* [Source information]:
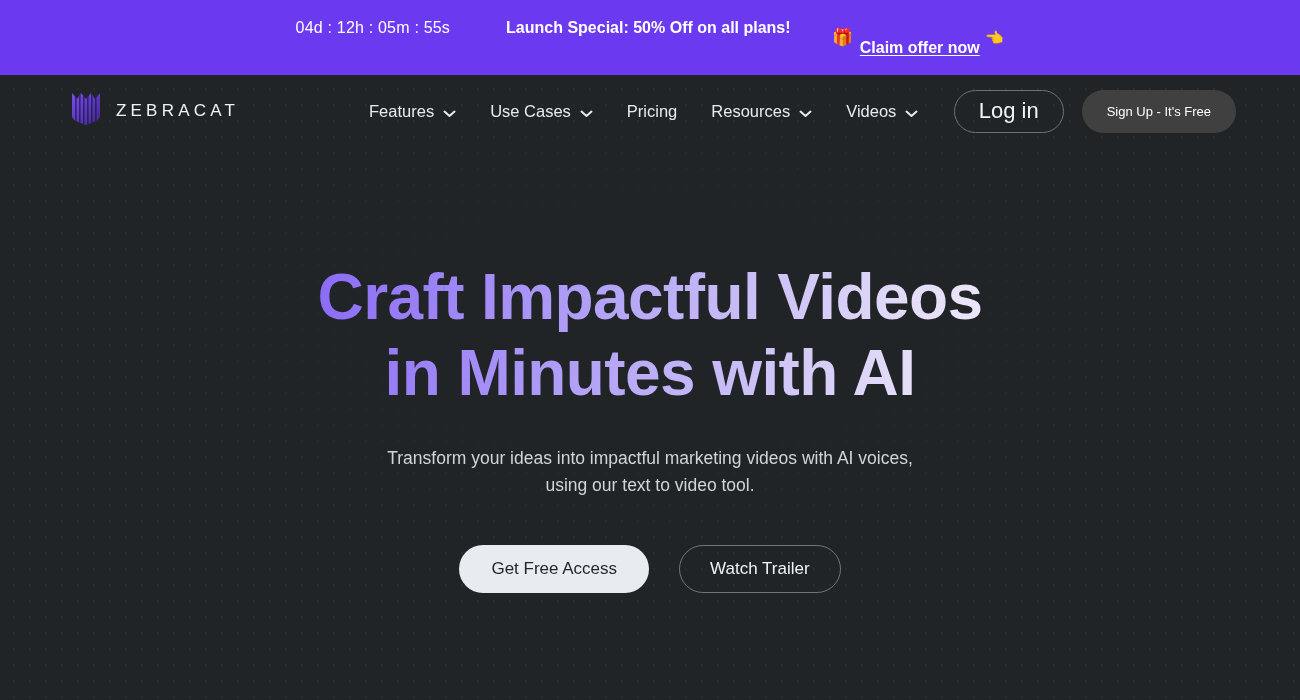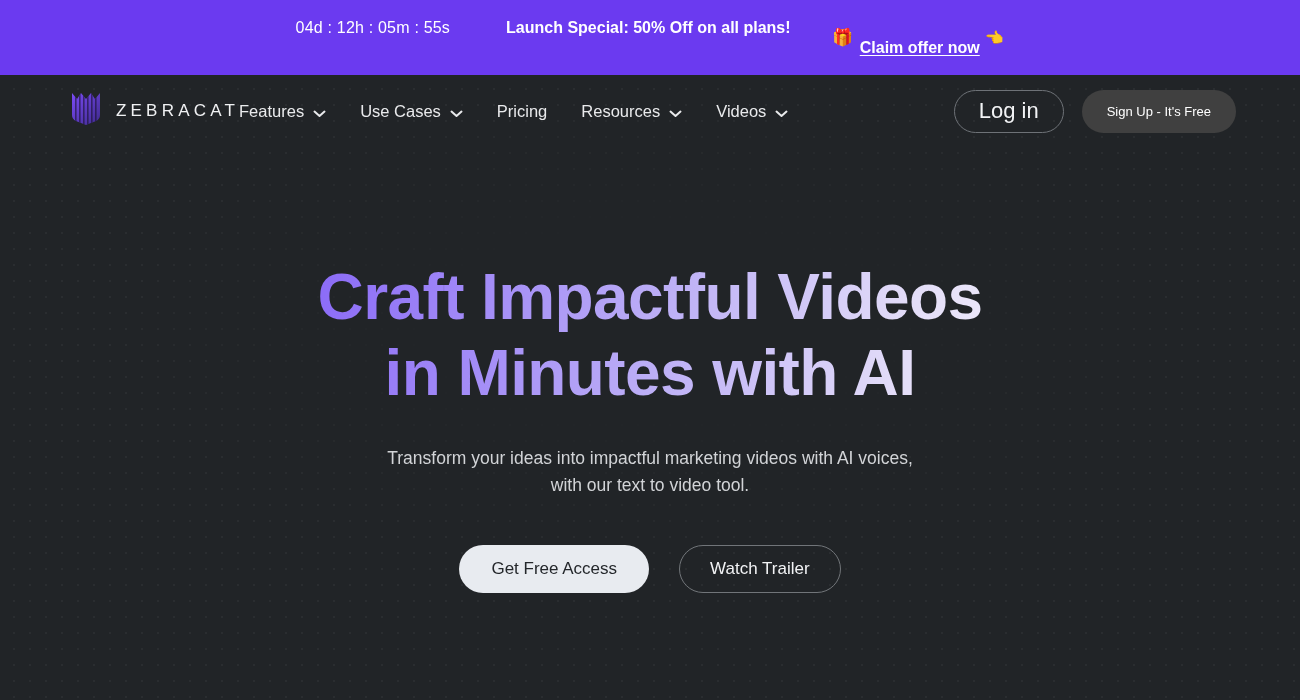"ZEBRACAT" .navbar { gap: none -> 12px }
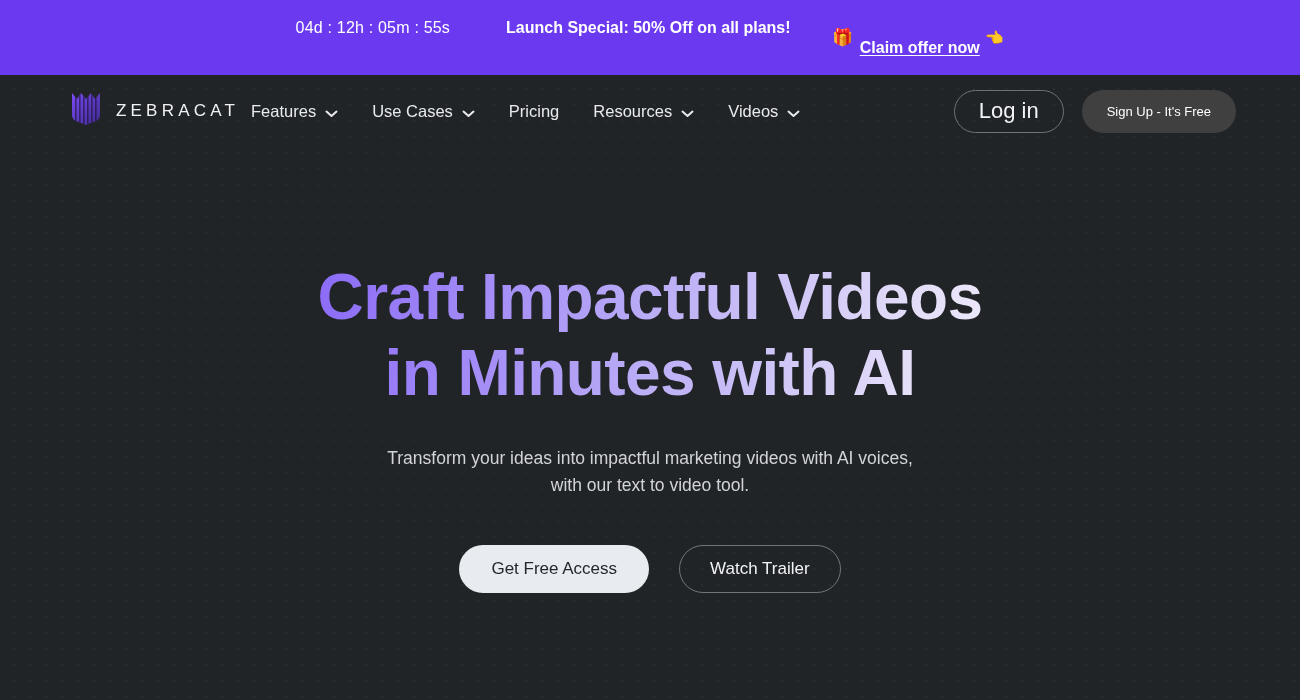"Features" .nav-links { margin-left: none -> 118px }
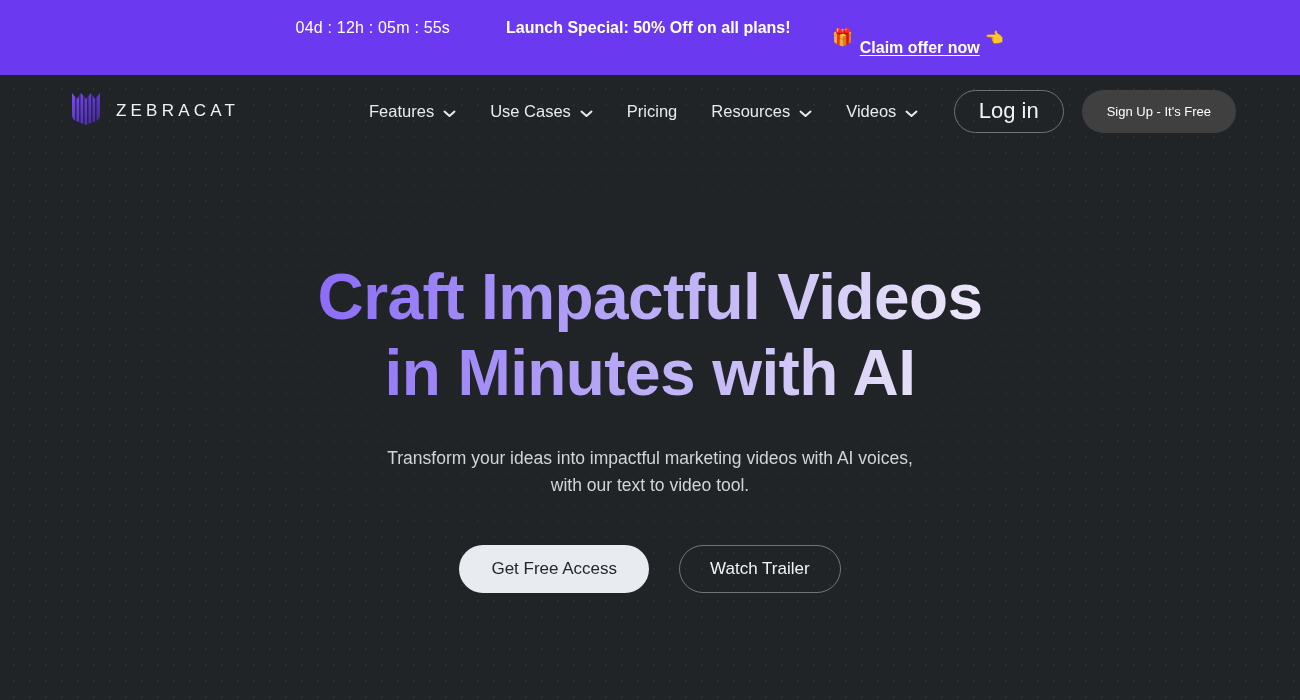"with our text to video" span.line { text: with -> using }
...
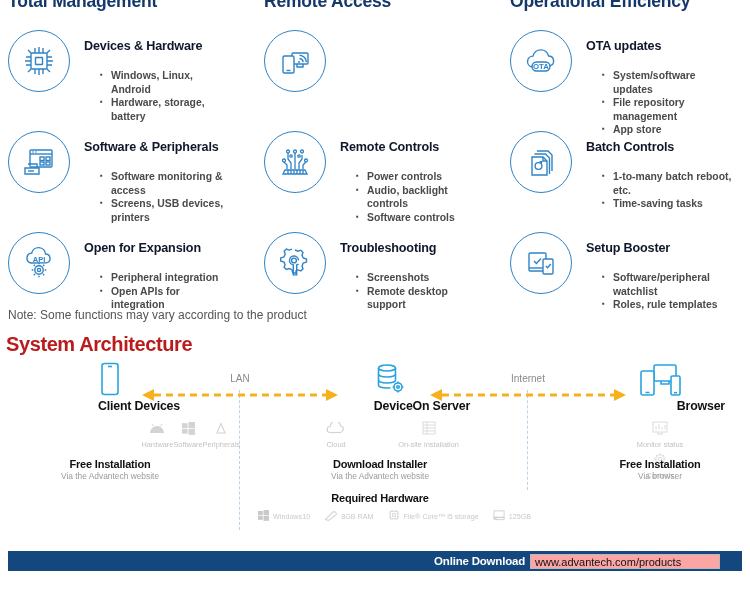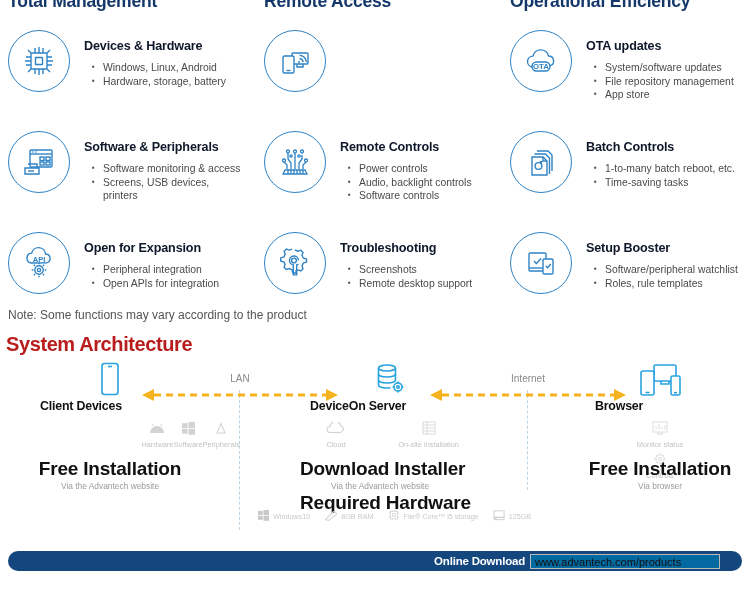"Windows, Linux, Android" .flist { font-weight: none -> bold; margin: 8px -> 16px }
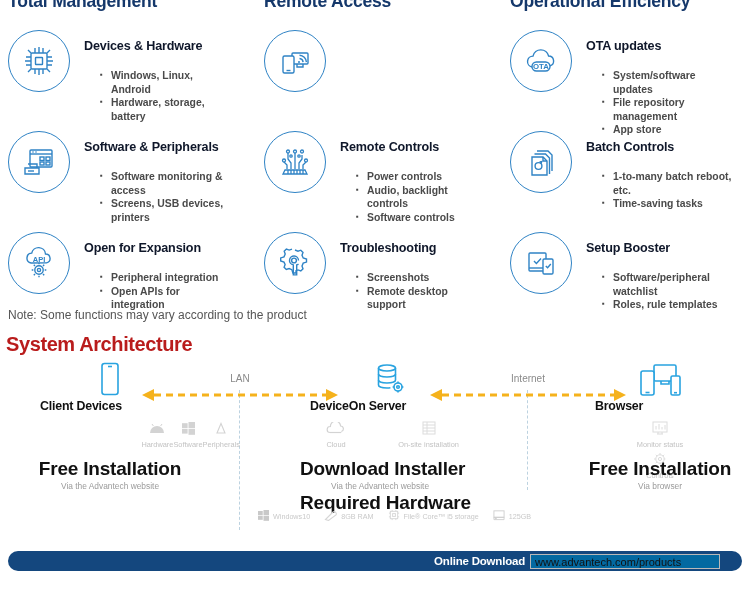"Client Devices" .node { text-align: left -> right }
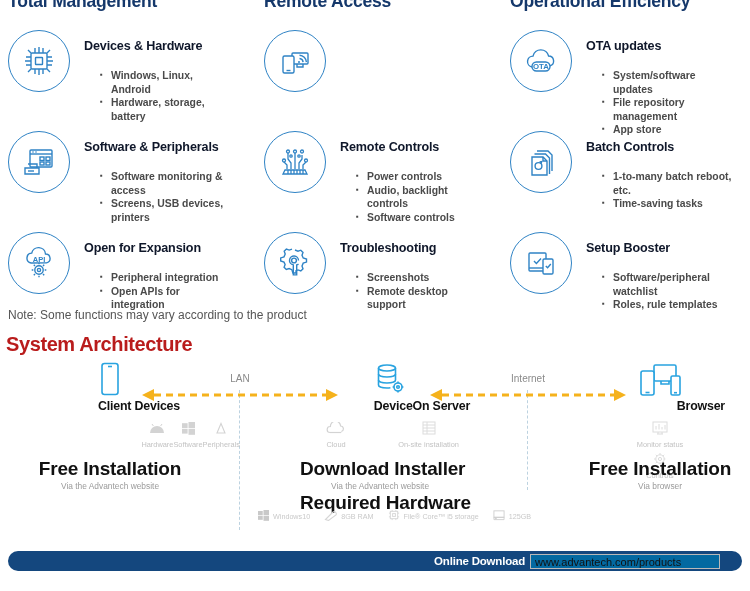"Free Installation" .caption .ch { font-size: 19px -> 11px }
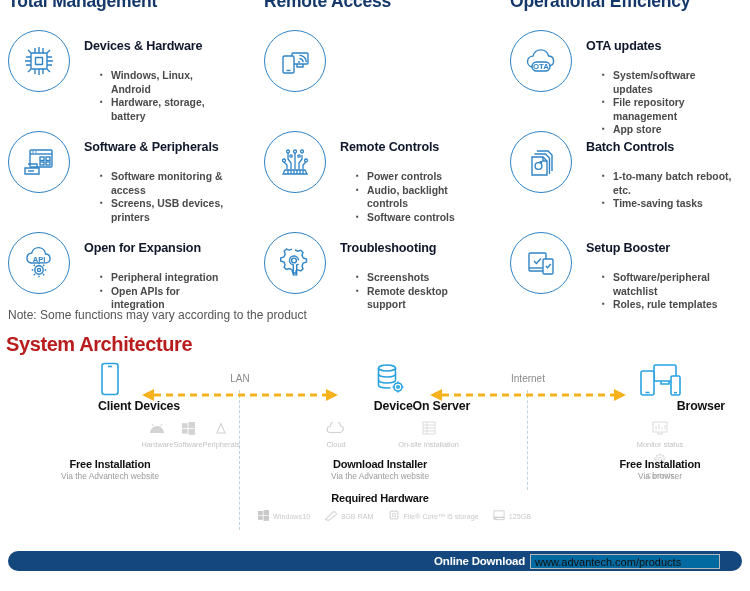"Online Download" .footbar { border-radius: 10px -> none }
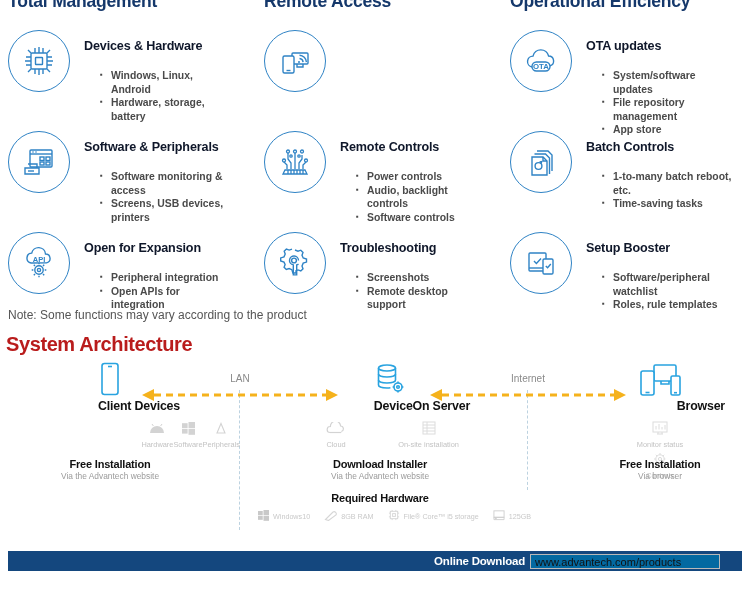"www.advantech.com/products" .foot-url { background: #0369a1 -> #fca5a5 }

* [What to do]: Within the listing above, print exactly the stretch beginning at the line that contains "gap: none ->" and finishing at the line that contains "our text to", ends kept, pictures left out, and nothing more.

* [Output]:
"ZEBRACAT" .navbar { gap: none -> 12px }
"Features" .nav-links { margin-left: none -> 118px }
"with our text to video" span.line { text: with -> using }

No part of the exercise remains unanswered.